Vergiss nicht: Deine Gesundheit und dein allgemeines Wohlbefinden spielen im Gründungsprozess eine wesentliche Rolle. Du selbst entscheidest über Erfolg und Misserfolg deiner Gründung. Dabei kann es phasenweise äußerst stressig sein – mit langen Arbeitszeiten und einem hohen Maß an Belastung. Um dem entgegenzuwirken, ist es wichtig, dass du auch auf körperliche Aktivität und Entspannungstechniken setzt. Sie werden dir helfen, deinen Stress abzubauen und deine Gesundheit zu erhalten.

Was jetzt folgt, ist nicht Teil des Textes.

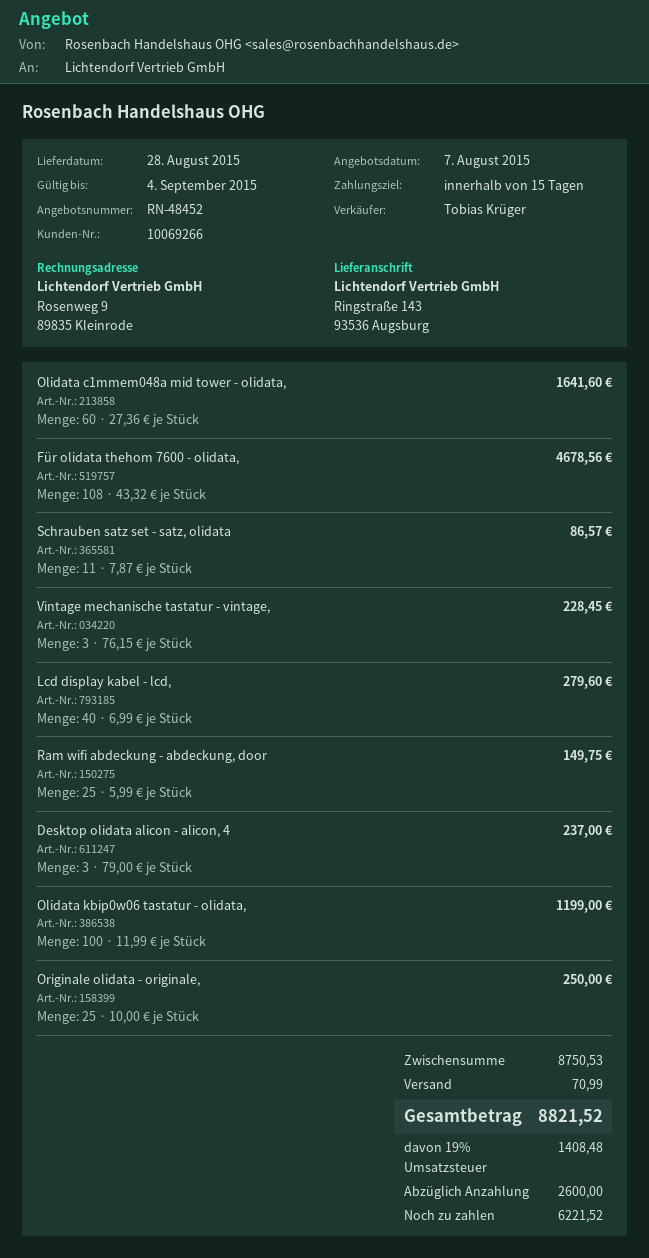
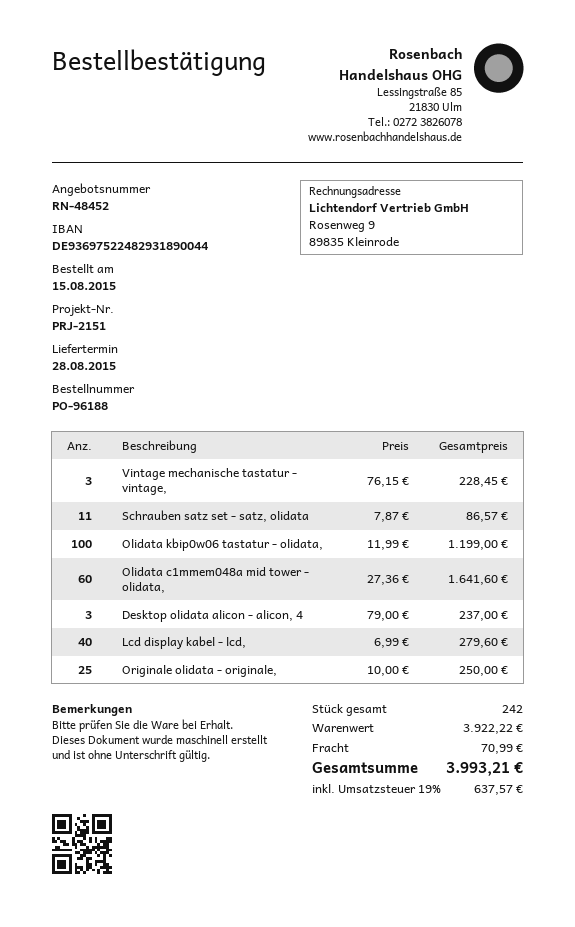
Für olidata thehom 7600 - olidata,: 108 x 43.32 = 4678.56 -> none
Ram wifi abdeckung - abdeckung, door: 25 x 5.99 = 149.75 -> none
subtotal: 8750.53 -> 3922.22
tax: 19% = 1408.48 -> 19% = 637.57
total: 8821.52 -> 3993.21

Regelmäßige Pausen und Erholungszeiten ermöglichen es dir, deine Batterien wieder aufzuladen und mit frischem Geist und gesteigerter Konzentration an die Arbeit zurückzukehren. Durch regelmäßige Bewegung und mentale Erholung kannst du klarer denken und fundiertere Entscheidungen treffen. Wichtig ist, dass du eine gute Balance findest und daran denkst, dich nicht über einen zu langen Zeitraum zu überfordern. Erkenne den Unterschied zwischen notwendiger Überforderung, um zu wachsen (dafür musst du immer ein klein wenig aus deiner persönlichen Komfortzone heraus), und dem Gefühl von körperlicher, emotionaler und mentaler Erschöpfung. Nur ein gesunder Geist in einem gesunden Körper kann langfristig erfolgreich eine Praxis führen.